29 Ürün olgunlaşınca, adam hemen orağı vurur. Çünkü biçim vakti gelmiştir.››
30 İsa sonra şöyle dedi: ‹‹Tanrının Egemenliğini neye benzetelim, nasıl bir benzetmeyle anlatalım?
31 Tanrının Egemenliği, hardal tanesine benzer. Hardal, yeryüzünde toprağa ekilen tohumların en küçüğü olmakla birlikte, ekildikten sonra gelişir, bütün bahçe bitkilerinin boyunu aşar. Öylesine dal budak salar ki, kuşlar gölgesinde barınabilir.››
33 İsa, Tanrı sözünü, buna benzer birçok benzetmeyle halkın anlayabildiği ölçüde anlatırdı.

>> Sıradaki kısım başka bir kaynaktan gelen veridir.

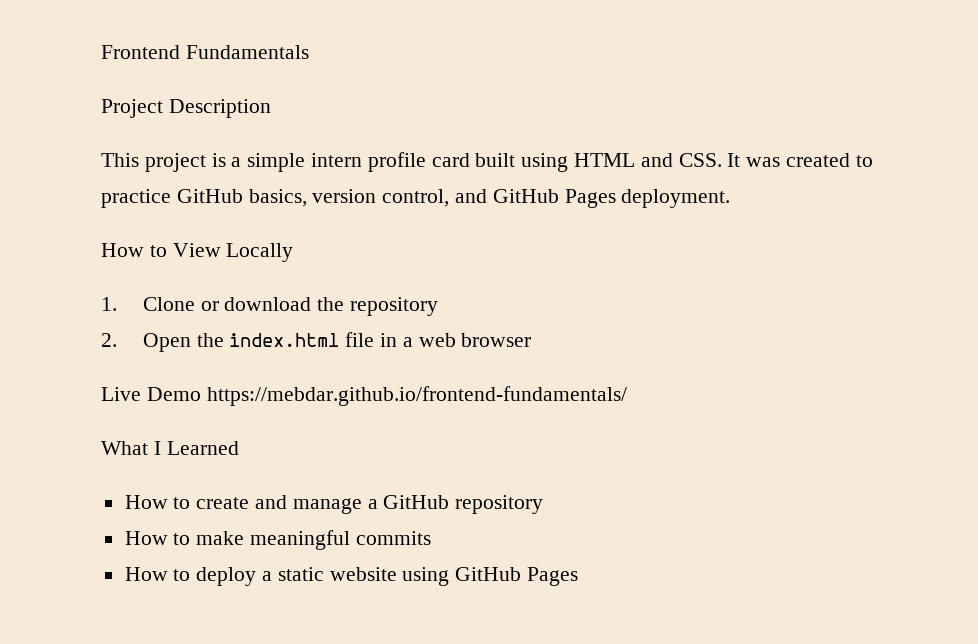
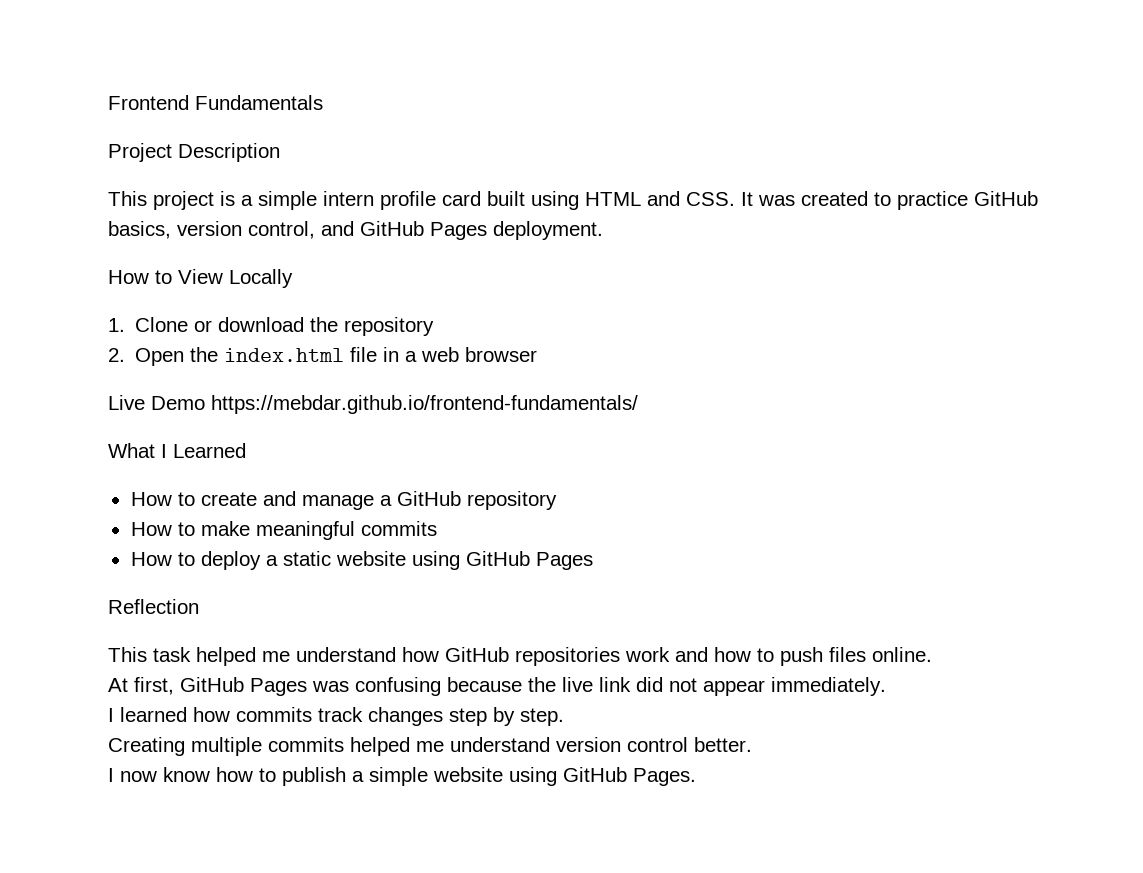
+ Reflection
+ This task helped me understand how GitHub repositories work and how to push files online.
+ At first, GitHub Pages was confusing because the live link did not appear immediately.
+ I learned how commits track changes step by step.
+ Creating multiple commits helped me understand version control better.
+ I now know how to publish a simple website using GitHub Pages.

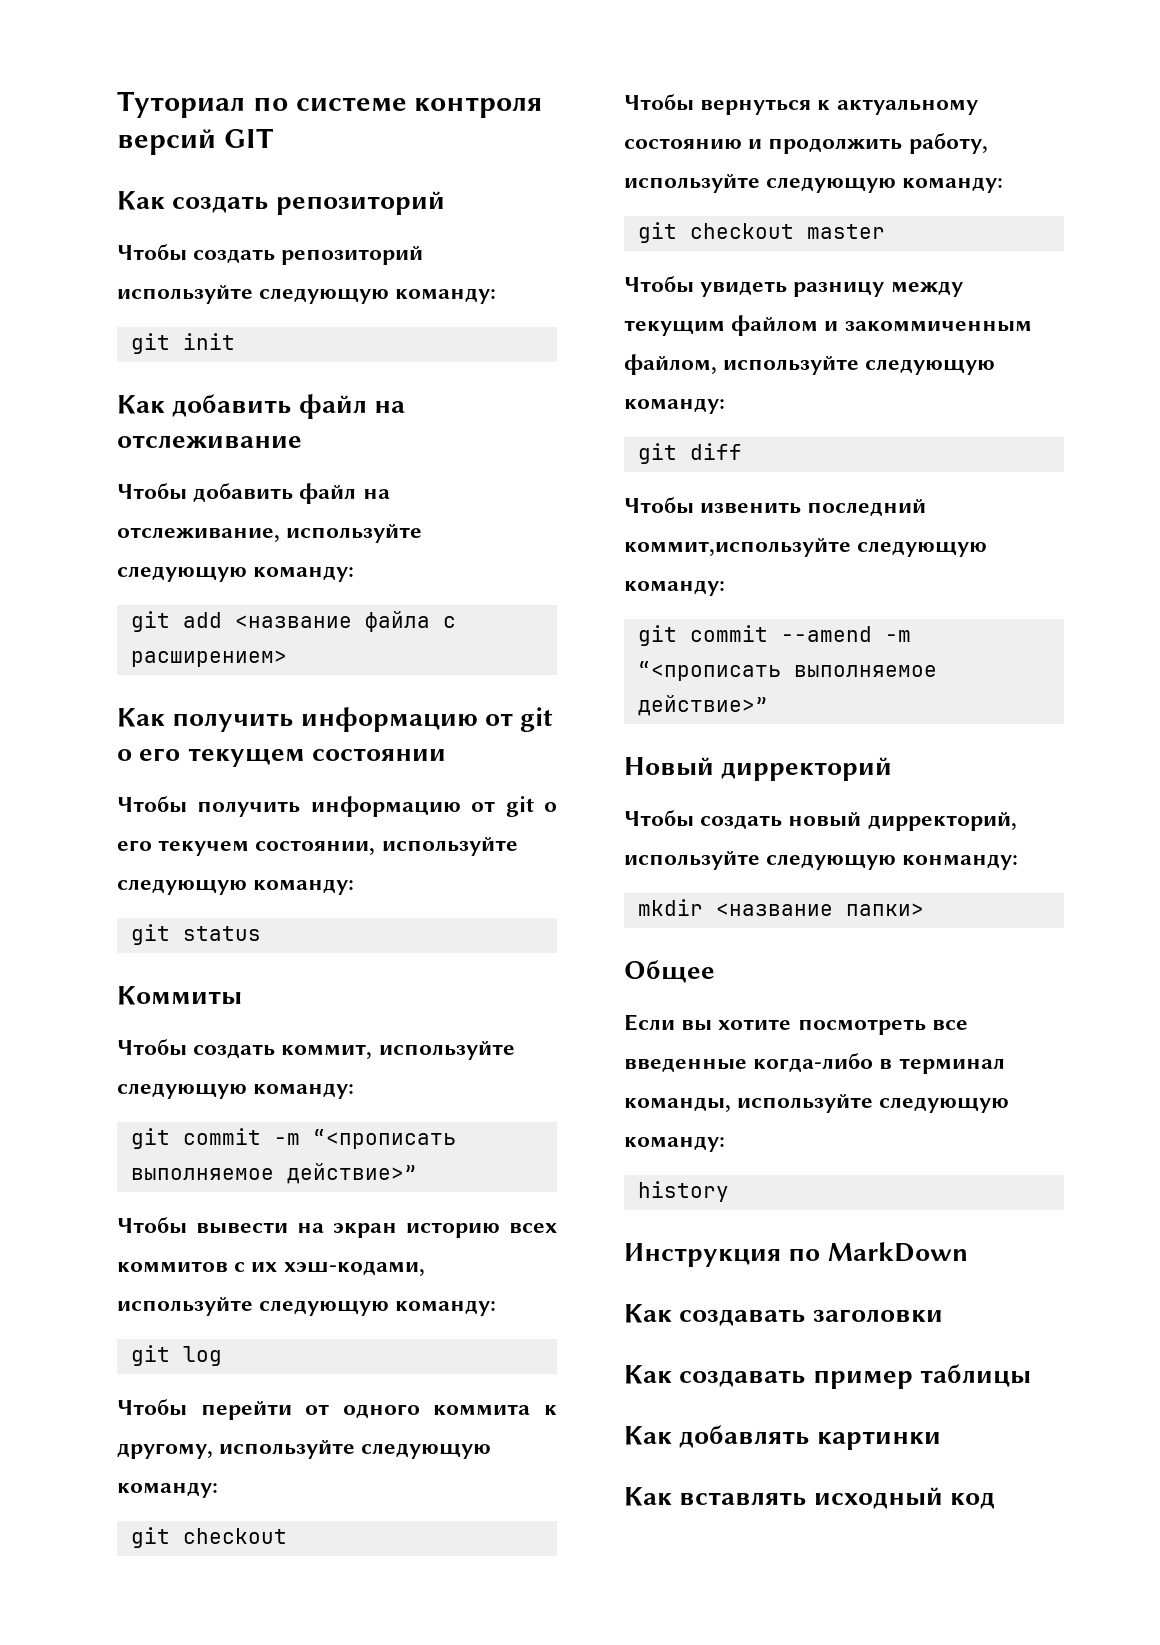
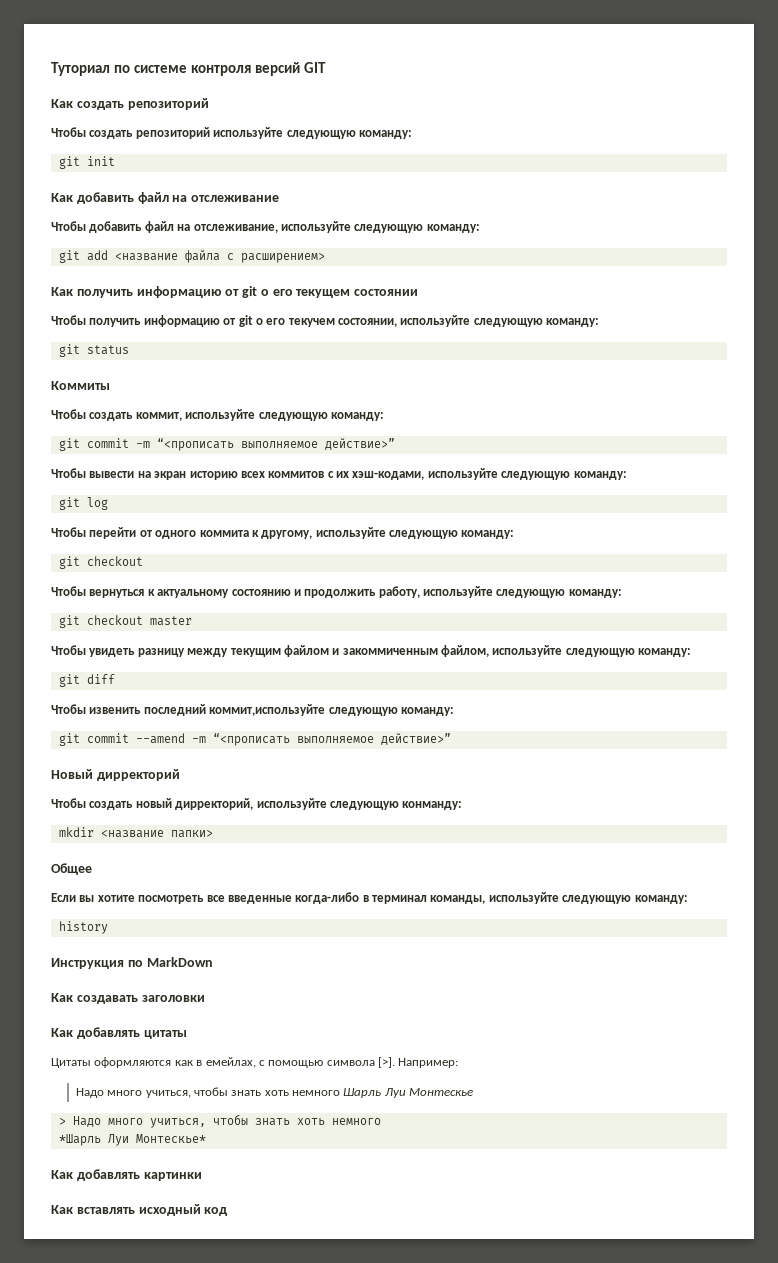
- Как создавать пример таблицы
+ Как добавлять цитаты
+ Цитаты оформляются как в емейлах, с помощью символа [>]. Например:
+ Надо много учиться, чтобы знать хоть немного Шарль Луи Монтескье
+ > Надо много учиться, чтобы знать хоть немного
+ *Шарль Луи Монтескье*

34 Benzetme kullanmadan onlara hiçbir şey anlatmazdı. Ama kendi öğrencileriyle yalnız kaldığında, onlara her şeyi açıklardı.
35 O gün akşam olunca öğrencilerine, ‹‹Karşı yakaya geçelim›› dedi.
36 Öğrenciler kalabalığı geride bırakarak İsayı, içinde bulunduğu tekneyle götürdüler. Yanında başka tekneler de vardı.
37 Bu sırada büyük bir fırtına koptu. Dalgalar tekneye öyle bindirdi ki, tekne neredeyse suyla dolmuştu.
38 İsa, teknenin kıç tarafında bir yastığa yaslanmış uyuyordu. Öğrenciler Onu uyandırıp, ‹‹Öğretmenimiz, öleceğiz! Hiç aldırmıyor musun?›› dediler.
39 İsa kalkıp rüzgarı azarladı, göle, ‹‹Sus, sakin ol!›› dedi. Rüzgar dindi, ortalık sütliman oldu.
40 İsa öğrencilerine, ‹‹Neden korkuyorsunuz? Hâlâ imanınız yok mu?›› dedi.
41 Onlar ise büyük korku içinde birbirlerine, ‹‹Bu adam kim ki, rüzgar da göl de O'nun sözünü dinliyor?›› dediler.